Segment Open
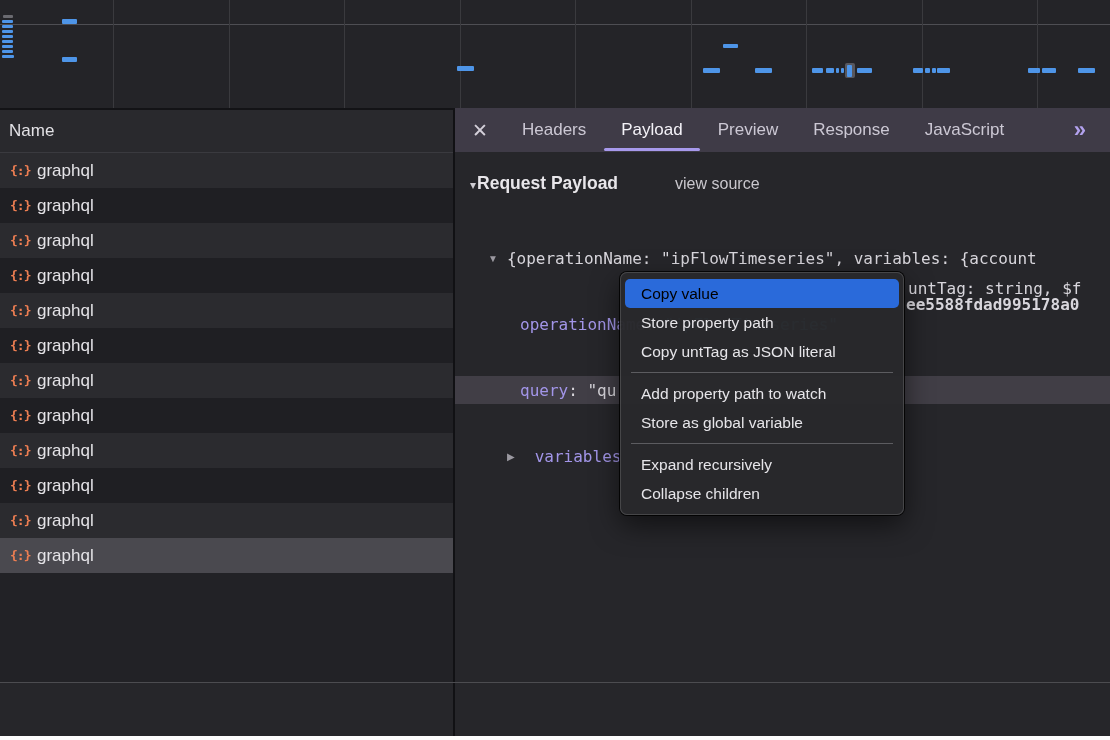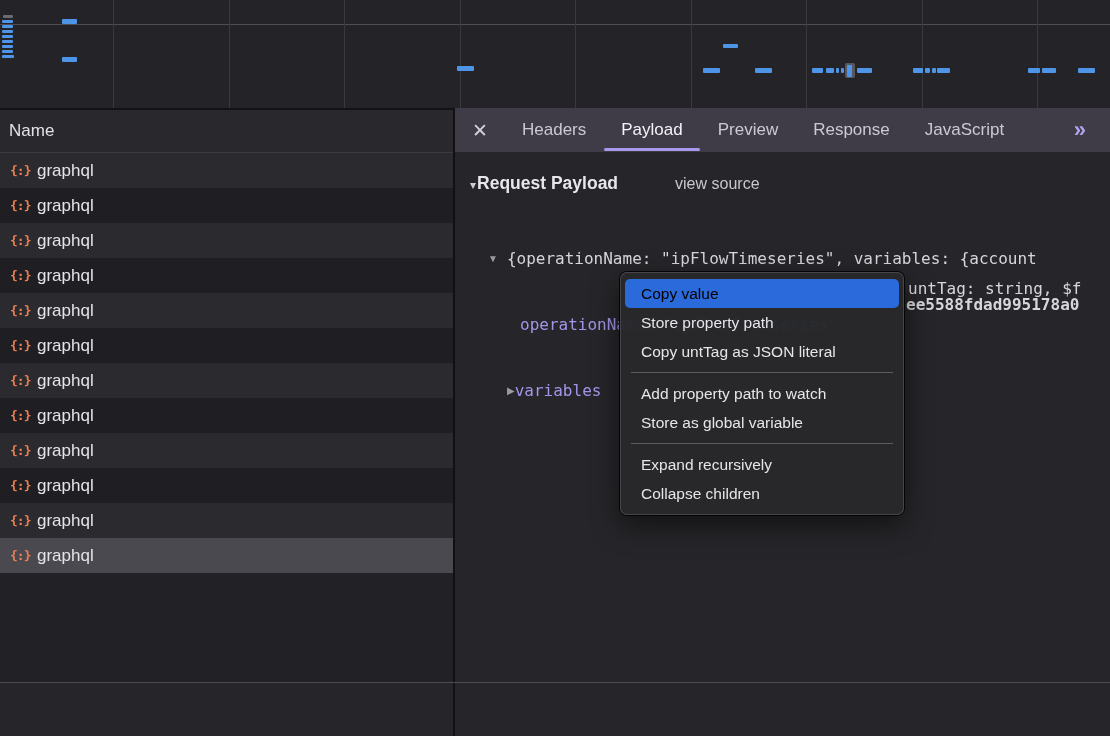--- a/index.html
+++ b/index.html
@@ -194,6 +194,7 @@
         <div class="tree">
           <div class="trow" style="padding-left:33px;"><span class="tri">▼</span><span style="margin-left:9px;">{operationName: "ipFlowTimeseries", variables: {account</span></div>
           <div class="trow" style="padding-left:65px;"><span class="k">operationName</span><span>: </span><span class="s">"ipFlowTimeseries"</span></div>
+          <div class="trow hl" style="padding-left:65px;"><span class="k">query</span><span>: </span><span>"qu</span></div>
           <div class="trow" style="padding-left:52px;"><span class="tri">▶</span><span class="k" style="margin-left:0;">variables</span></div>
         </div>
       </div>

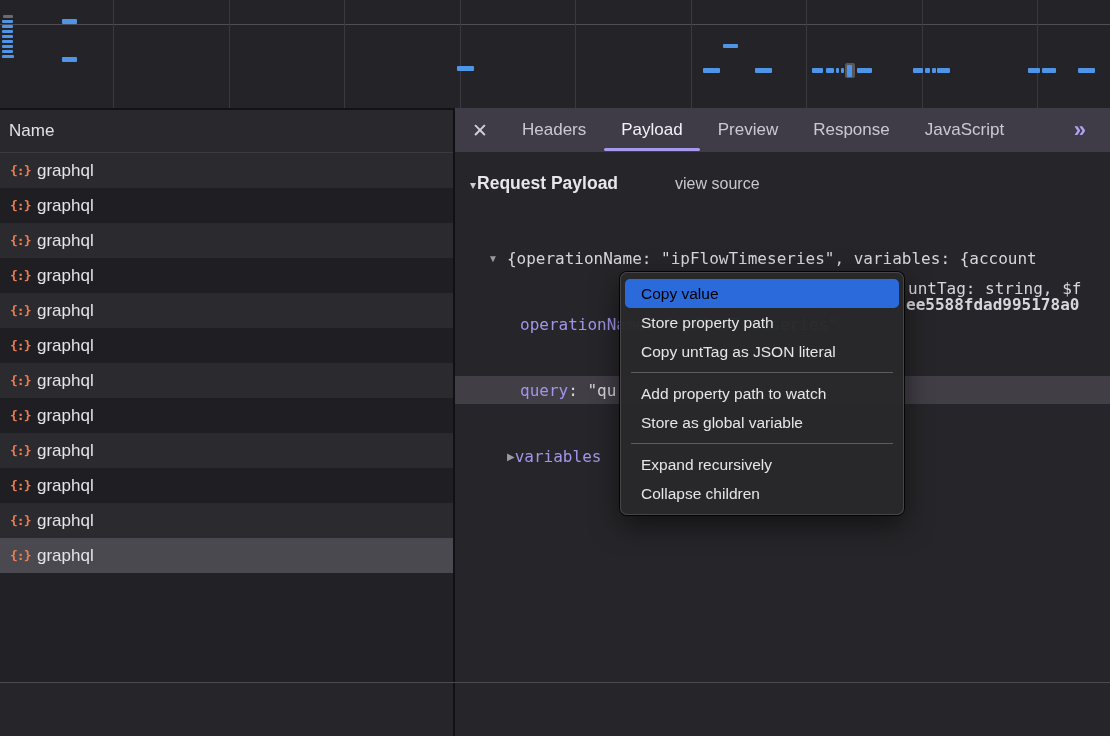--- a/index.html
+++ b/index.html
@@ -195,7 +195,7 @@
           <div class="trow" style="padding-left:33px;"><span class="tri">▼</span><span style="margin-left:9px;">{operationName: "ipFlowTimeseries", variables: {account</span></div>
           <div class="trow" style="padding-left:65px;"><span class="k">operationName</span><span>: </span><span class="s">"ipFlowTimeseries"</span></div>
           <div class="trow hl" style="padding-left:65px;"><span class="k">query</span><span>: </span><span>"qu</span></div>
-          <div class="trow" style="padding-left:52px;"><span class="tri">▶</span><span class="k" style="margin-left:0;">variables</span></div>
+          <div class="trow" style="padding-left:52px;"><span class="tri">▶</span><span class="k" style="margin-left:20px;">variables</span></div>
         </div>
       </div>
     </div>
Segment Closed
[Assigned task] Pictures are to be dropped, and every record is to be copied exactly.

[Completed exercise]
--- a/index.html
+++ b/index.html
@@ -194,6 +194,7 @@
         <div class="tree">
           <div class="trow" style="padding-left:33px;"><span class="tri">▼</span><span style="margin-left:9px;">{operationName: "ipFlowTimeseries", variables: {account</span></div>
           <div class="trow" style="padding-left:65px;"><span class="k">operationName</span><span>: </span><span class="s">"ipFlowTimeseries"</span></div>
+          <div class="trow hl" style="padding-left:65px;"><span class="k">query</span><span>: </span><span>"qu</span></div>
           <div class="trow" style="padding-left:52px;"><span class="tri">▶</span><span class="k" style="margin-left:0;">variables</span></div>
         </div>
       </div>

--- a/index.html
+++ b/index.html
@@ -195,7 +195,7 @@
           <div class="trow" style="padding-left:33px;"><span class="tri">▼</span><span style="margin-left:9px;">{operationName: "ipFlowTimeseries", variables: {account</span></div>
           <div class="trow" style="padding-left:65px;"><span class="k">operationName</span><span>: </span><span class="s">"ipFlowTimeseries"</span></div>
           <div class="trow hl" style="padding-left:65px;"><span class="k">query</span><span>: </span><span>"qu</span></div>
-          <div class="trow" style="padding-left:52px;"><span class="tri">▶</span><span class="k" style="margin-left:0;">variables</span></div>
+          <div class="trow" style="padding-left:52px;"><span class="tri">▶</span><span class="k" style="margin-left:20px;">variables</span></div>
         </div>
       </div>
     </div>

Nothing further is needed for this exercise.